• **PROBLEM REQUIREMENTS**
Your output should be the line with "- Introduction: This" plus all following lines to the end of the records, exactly as written and nothing more.

• **DATA**
#####

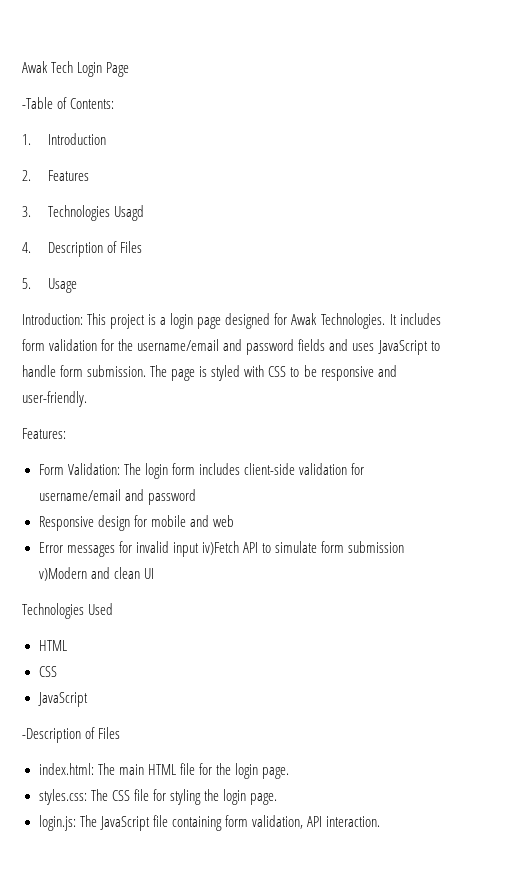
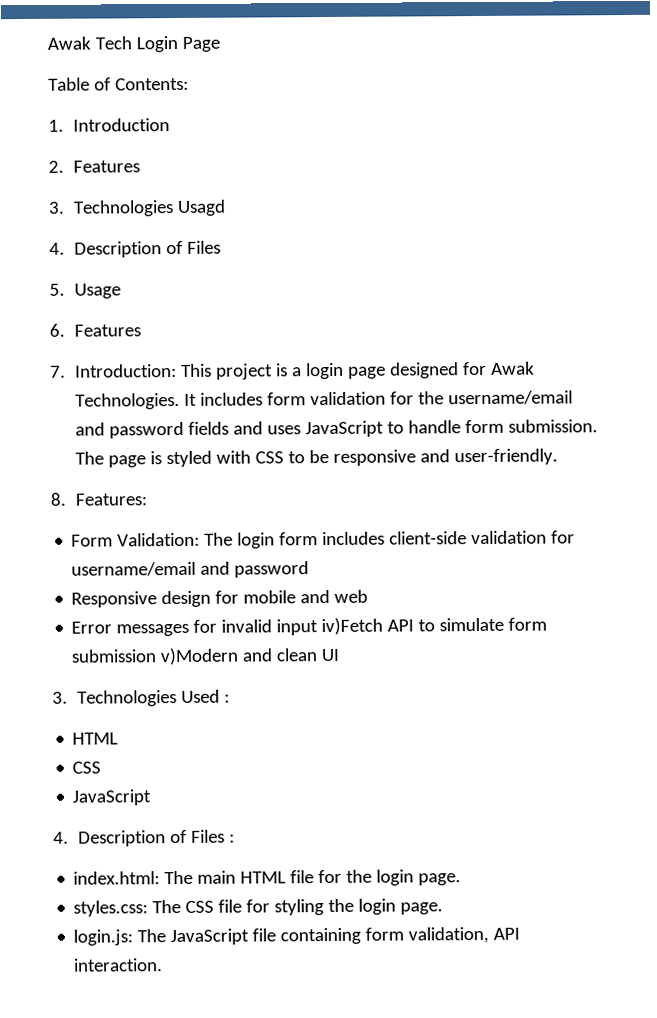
- -Table of Contents:
+ Table of Contents:
- Introduction: This project is a login page designed for Awak Technologies.
+ 6. Features
+ 7. Introduction: This project is a login page designed for Awak Technologies.
- Features:
+ 8. Features:
- Technologies Used
+ 3. Technologies Used :
- -Description of Files
+ 4. Description of Files :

#####

• **ANSWER SPACE**
- Introduction: This project is a login page designed for Awak Technologies.
+ 6. Features
+ 7. Introduction: This project is a login page designed for Awak Technologies.
- Features:
+ 8. Features:
- Technologies Used
+ 3. Technologies Used :
- -Description of Files
+ 4. Description of Files :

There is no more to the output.